Tyler Hansen of Media Matters for America:
Fox News seized on Colorado's legalization of recreational use and sale of marijuana to stoke fears — while offering no evidence — that low-income Americans could use food stamps to buy marijuana. In fact, food stamp recipients are barred from purchasing non-food items, cannot withdraw food stamps as cash, and fraud in the program is extremely rare.
After Colorado a law allowing the legal sale of marijuana went into effect in 2014, an urban myth spread that Supplemental Nutrition Assistance Program (SNAP, commonly known as food stamps) recipients could use electronic benefits transfer (EBT) cards to withdraw SNAP benefits as cash at ATMs located in marijuana dispensaries in order to buy marijuana. Colorado senate Republicans introduced a bill to ban the use of EBT cards at those ATMs, but the bill failed after Democratic lawmakers raised concerns about restricting recipients' access to benefits in areas with few ATMs…
Fox & Friends co-host Brian Kilmeade introduced the segment [today] by asking, "Can people collecting food stamps in Colorado add marijuana to their shopping lists?" and answering, "Right now the answer is yes." [Pols emphasis]
But as we've been saying ever since Sen. Vicki Marble and the "clown car caucus" of far-out GOP representatives introduced the legislation in question, the answer is in fact no. Federal food stamp funds, or SNAP funds, cannot be used at nonapproved retailers, and cannot be used to purchase nonqualifying products. Because marijuana is illegal under federal law, that of course means no marijuana retailer has been approved to accept food stamp funds. There is the matter of other forms of direct cash assistance that are sometimes deposited into a common debit card account for beneficiaries, but we're not talking about "food stamps" at all.

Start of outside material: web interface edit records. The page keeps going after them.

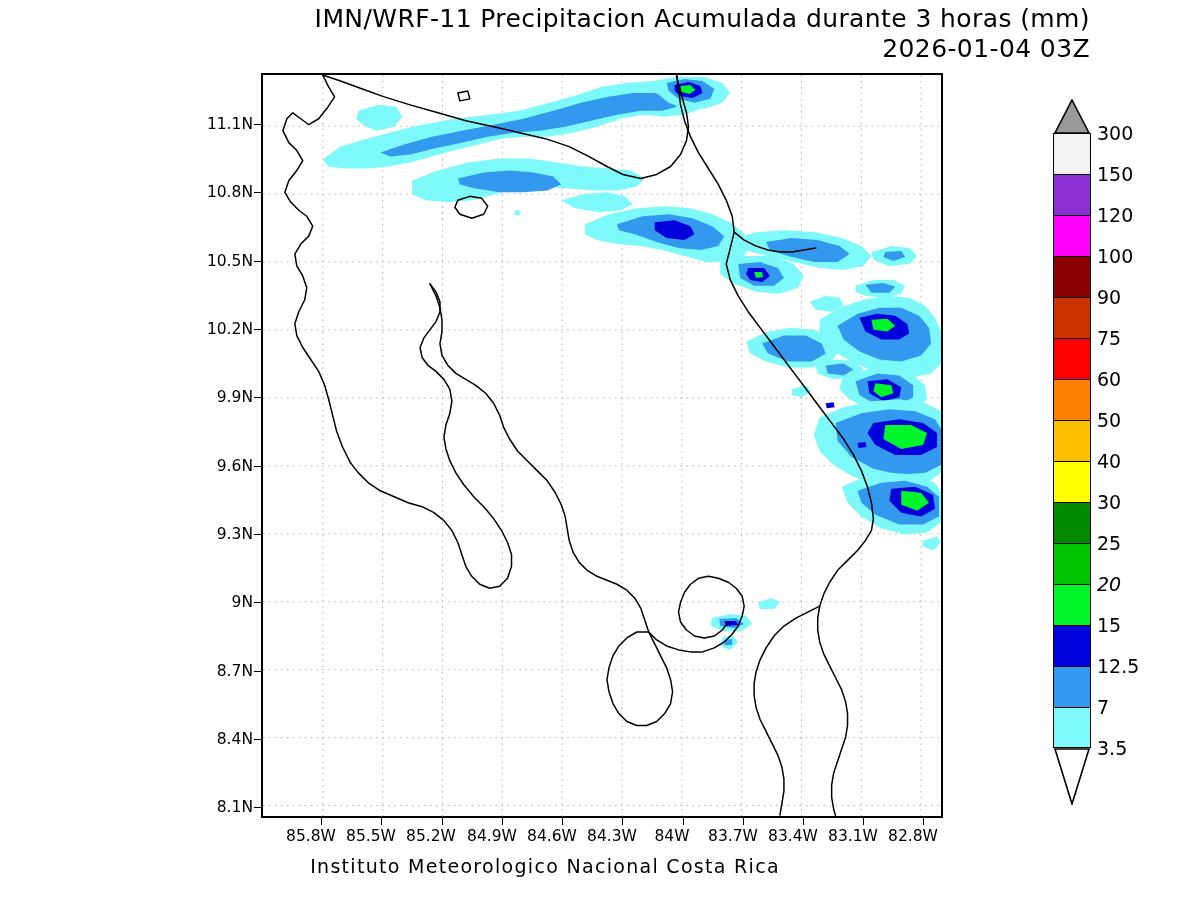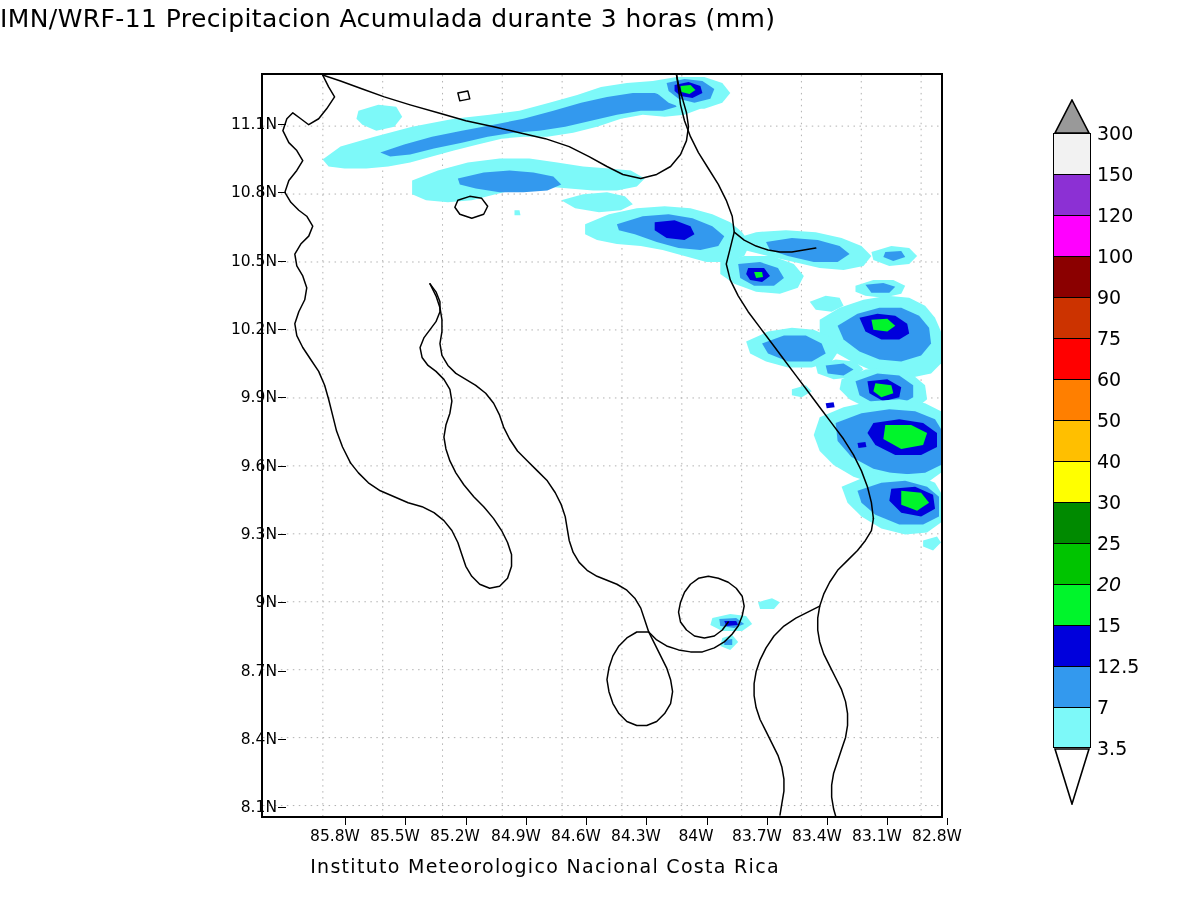--- a/index.html
+++ b/index.html
@@ -7,7 +7,7 @@
        font-family:"DejaVu Sans","Liberation Sans",sans-serif;color:#000;}
 
   
-  #title-block{position:absolute;left:0;top:4px;width:1090px;text-align:left;}
+  #title-block{position:absolute;left:0;top:4px;width:1090px;text-align:right;}
   #title-line1,#title-line2{font-size:25px;line-height:30px;letter-spacing:0.4px;
         font-family:"DejaVu Sans","Liberation Sans",sans-serif;font-weight:400;white-space:nowrap;}
 

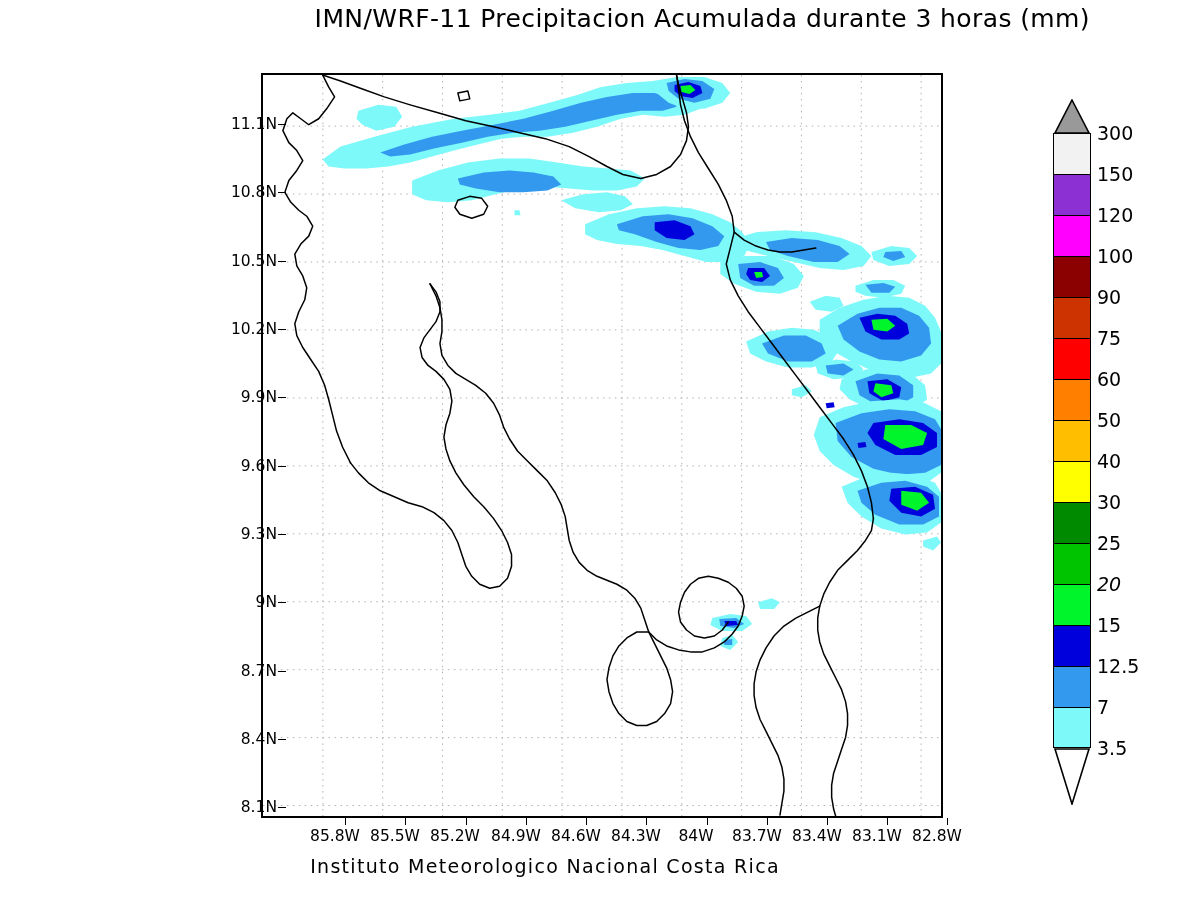--- a/index.html
+++ b/index.html
@@ -40,6 +40,7 @@
 
 <div id="title-block">
   <div id="title-line1">IMN/WRF-11 Precipitacion Acumulada durante 3 horas (mm)</div>
+  <div id="title-line2">2026-01-04 03Z</div>
 </div>
 
 <div id="plot-frame">

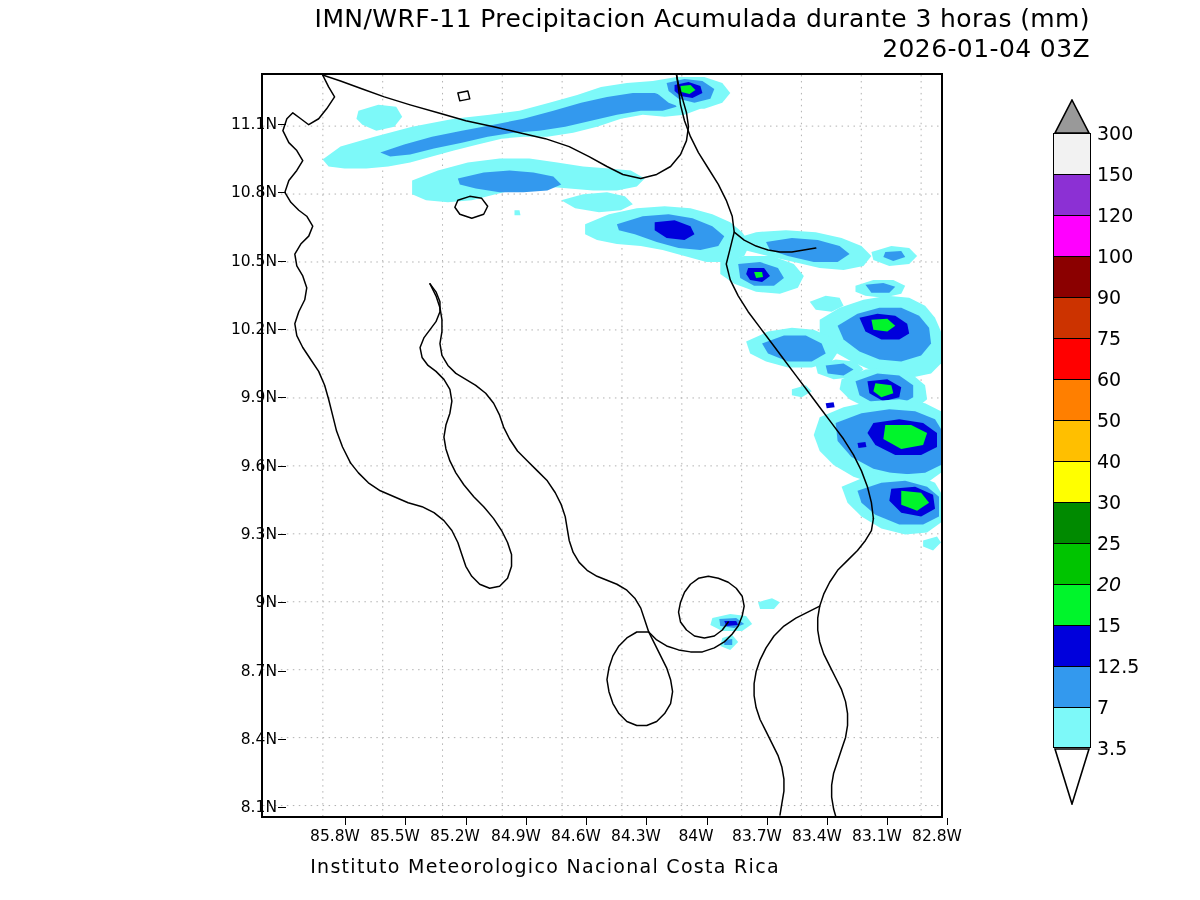--- a/index.html
+++ b/index.html
@@ -15,7 +15,7 @@
   #plot-frame{position:absolute;left:261px;top:73px;width:682px;height:745px;
         border:2px solid #000;box-sizing:border-box;background:#fff;overflow:hidden;}
   #grid-layer,#map-layer,#precip-layer{position:absolute;left:0;top:0;width:100%;height:100%;}
-  #y-axis{position:absolute;left:0;top:0;width:997px;height:900px;pointer-events:none;margin-left:24px;}
+  #y-axis{position:absolute;left:0;top:0;width:997px;height:900px;pointer-events:none;}
   .ylab{position:absolute;font-size:15.5px;white-space:nowrap;transform:translateY(-50%);
         text-align:right;}
   .xlab{position:absolute;font-size:15.5px;white-space:nowrap;transform:translateX(-50%);}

The biggest problem? This issue was settled days ago. It has been repeatedly clarified in local news reports that food stamp funds never could and can't be used today to buy marijuana. The only way FOX News could have gotten this story so wrong in a report today is if they stopped reading the news over a week ago. Which makes it much more likely that this was fully intentional misinformation.